Updated on June 17, 2015

The Fly

In the average layman's eyes, the black mass with remnants of wings stuck on the end of a swatter is a "fly". Flies are flying everywhere, from the dead animal in the road, to the local dump, to the feces left by the dog next door, and then into the sanctity of your home. Rudolph the Red Nosed Reindeer may be the poster child for the ugly lifestyle and diversity of the fly. This article will introduce you to the fly, the lifestyle of the Reindeer Bot Fly and the Human Bot Fly, and the truly hideous, sometimes disfiguring, risks they pose to your health.

Background of the Fly

True flies are members of the Animal Kingdom just like you and me. They have two wings, and under each wing is a miniature undeveloped wing, shaped like a club, which is called a “haltere”. The halteres, and several other physical features they enjoy, are crucial to the annoying success of this insect.

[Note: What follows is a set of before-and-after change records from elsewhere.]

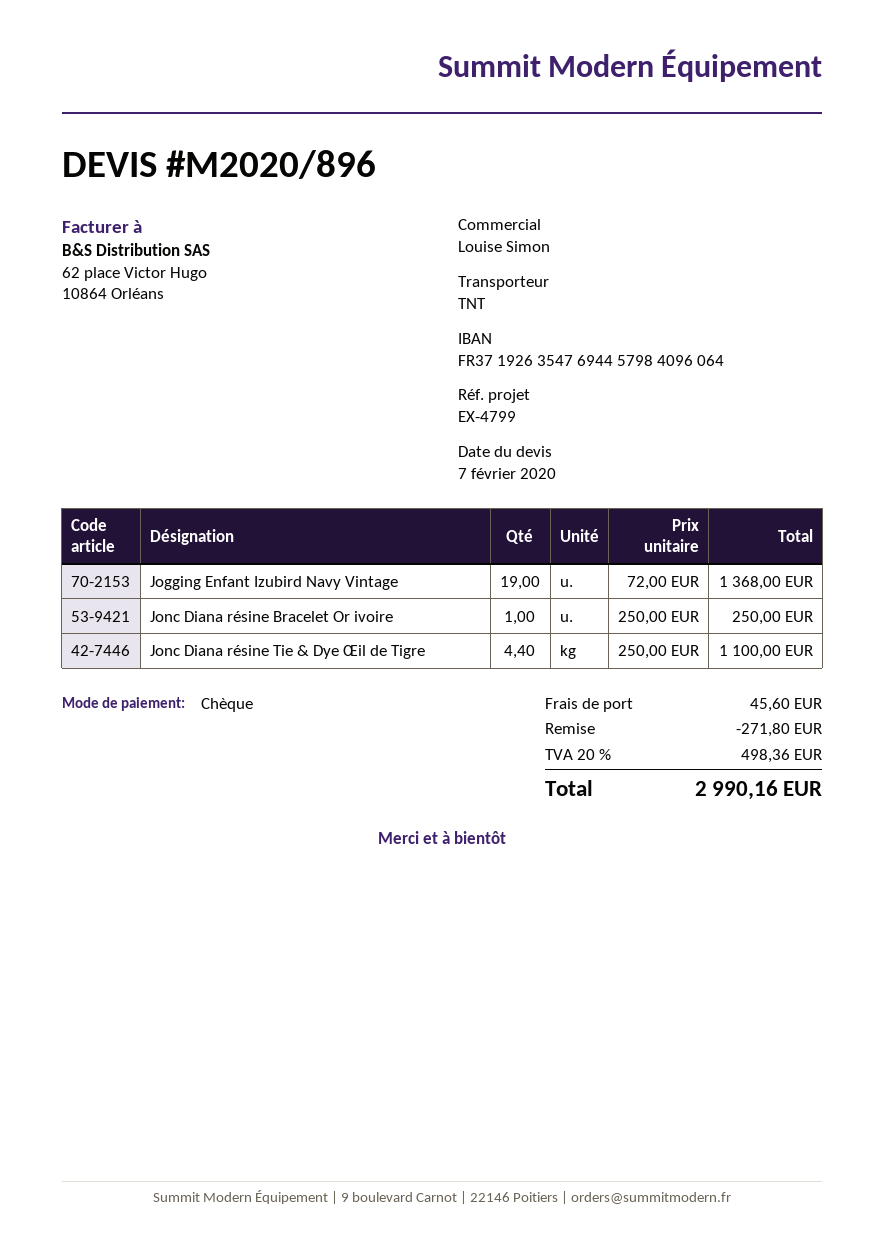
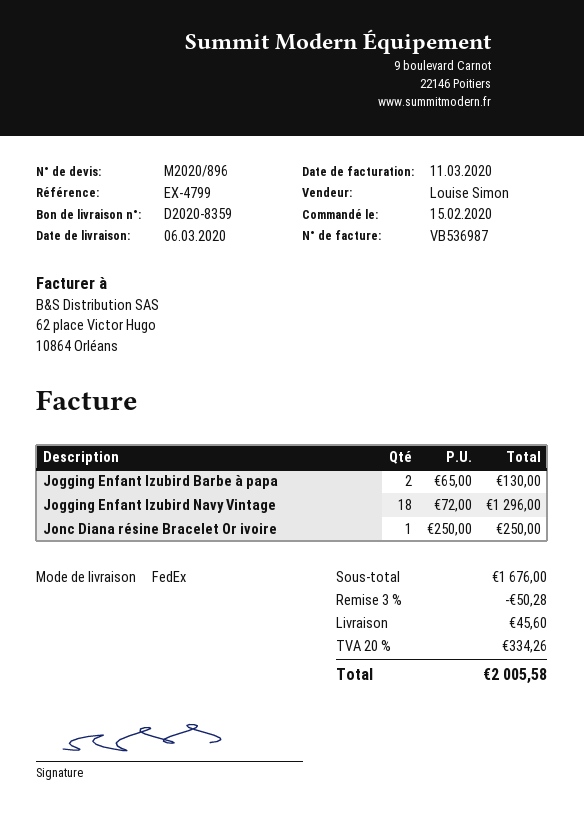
shipping method: TNT -> FedEx
Jogging Enfant Izubird Navy Vintage: 19 x 72.00 = 1368.00 -> 18 x 72.00 = 1296.00
Jonc Diana résine Tie & Dye Œil de Tigre: 4.4 x 250.00 = 1100.00 -> none
Jogging Enfant Izubird Barbe à papa: none -> 2 x 65.00 = 130.00
discount: 271.80 -> 50.28
tax: 20% = 498.36 -> 20% = 334.26
total: 2990.16 -> 2005.58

The halteres provide stability and assist in coordination of the fly in flight. Coordination in three planes must be constantly adjusted, as well as the need for an occasional backward or spinning move. They also are sensory organs that detect flight conditions, and atmospheric and environmental stimuli such as temperature and wind.

Adult flies have other features that contribute to their functional success. The mouth-parts of a fly are strong and frightening. Their jaws contain muscular pumps, bulbous labella (lips), and some also have a piercing sty-let to start the flow of fluids they feed on, usually by parasitizing animals. They have acute vision and chemo-reception (sense of smell/taste). In the biting species of flies it's often only the female who bites and this behavior is usually associated with sexual reproduction.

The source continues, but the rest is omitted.